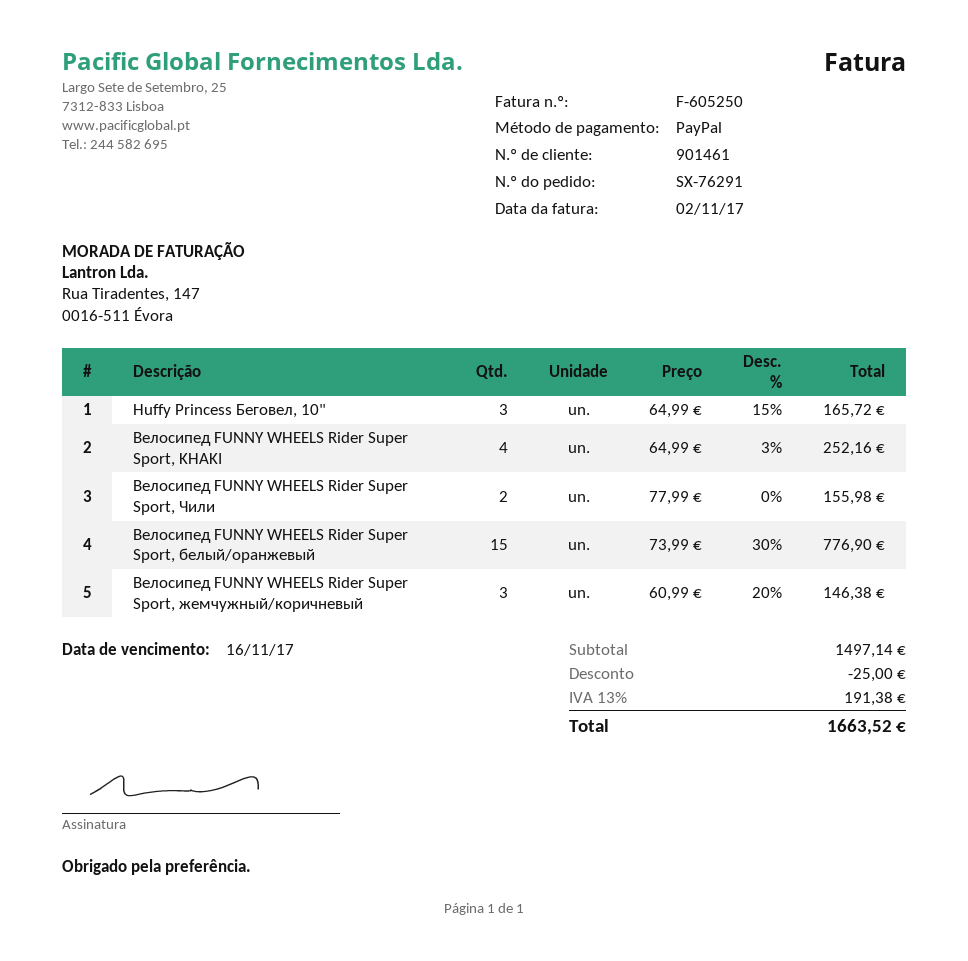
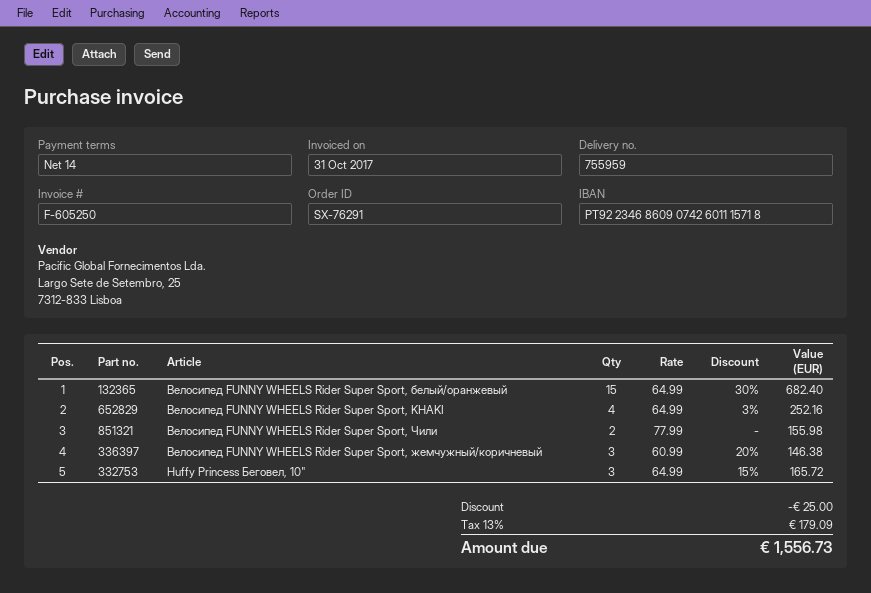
invoice date: 2017-11-02 -> 2017-10-31
Велосипед FUNNY WHEELS Rider Super Sport, белый/оранжевый: 15 x 73.99 - 30% = 776.90 -> 15 x 64.99 - 30% = 682.40
tax: 13% = 191.38 -> 13% = 179.09
total: 1663.52 -> 1556.73

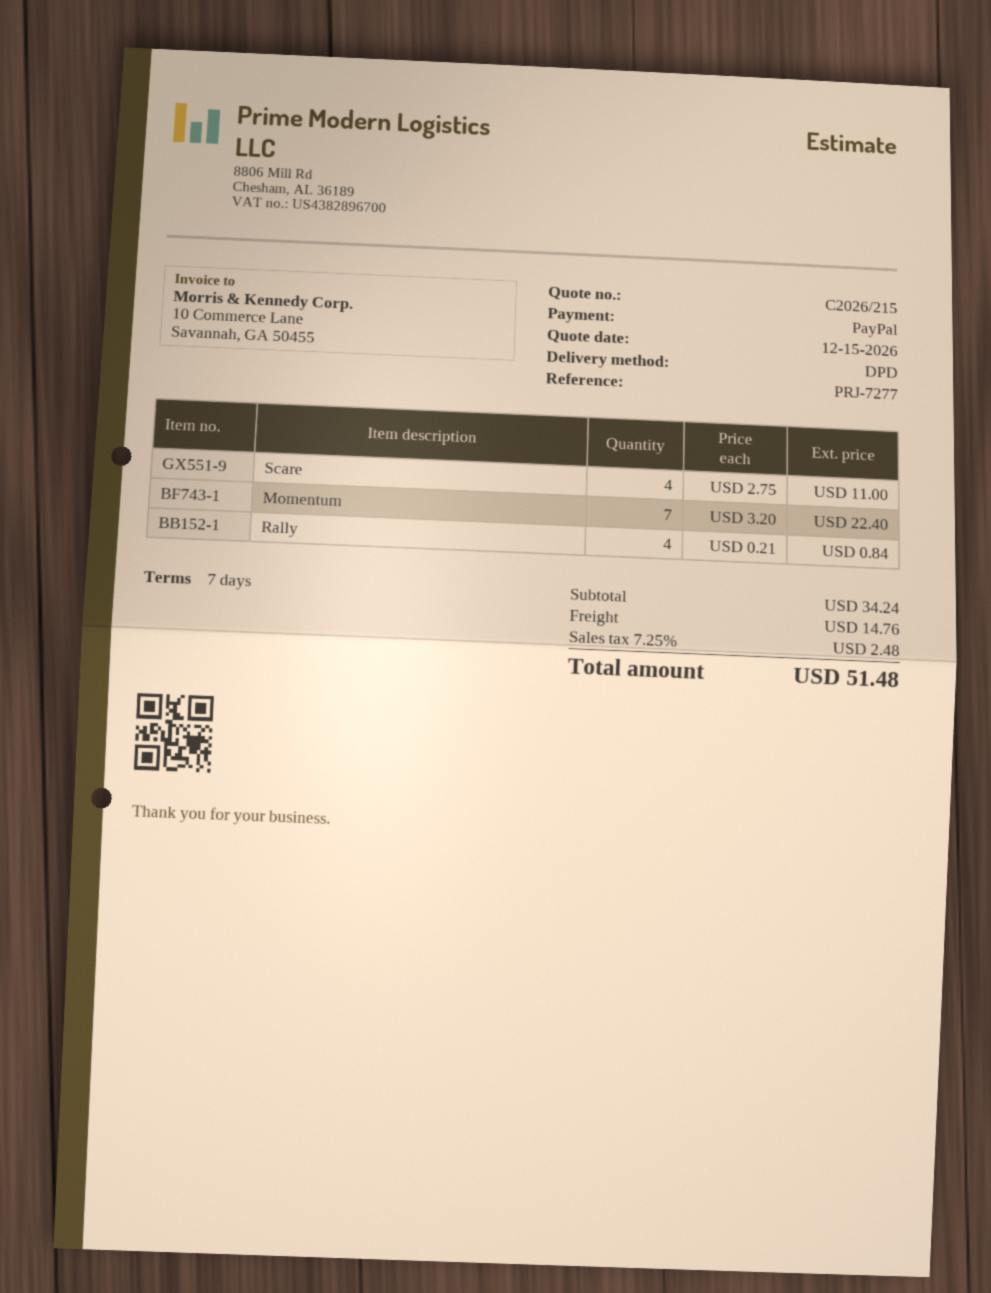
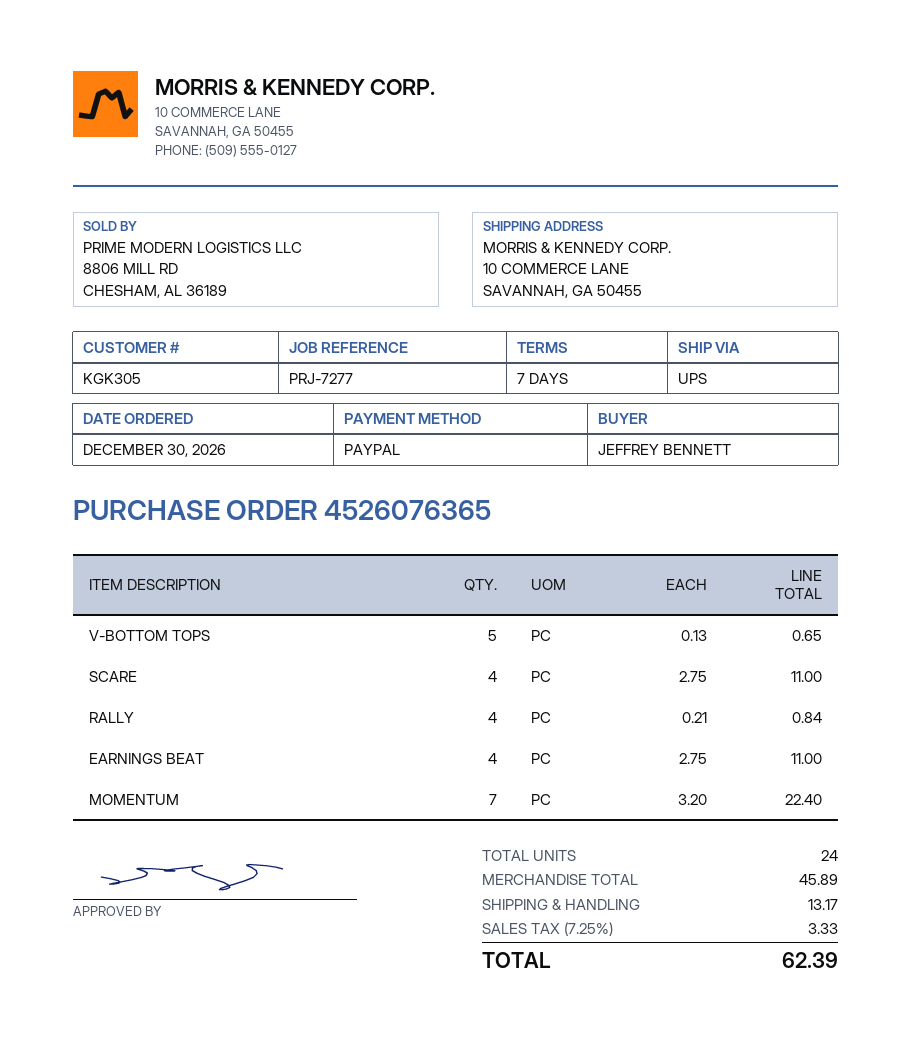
shipping method: DPD -> UPS
V-BOTTOM TOPS: none -> 5 x 0.13 = 0.65
EARNINGS BEAT: none -> 4 x 2.75 = 11.00
subtotal: 34.24 -> 45.89
shipping: 14.76 -> 13.17
tax: 7.25% = 2.48 -> 7.25% = 3.33
total: 51.48 -> 62.39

▶ **What needs to be done**:
Give nothing but the number of lines in the entries that include "none".

▶ **Response for this exercise**:
2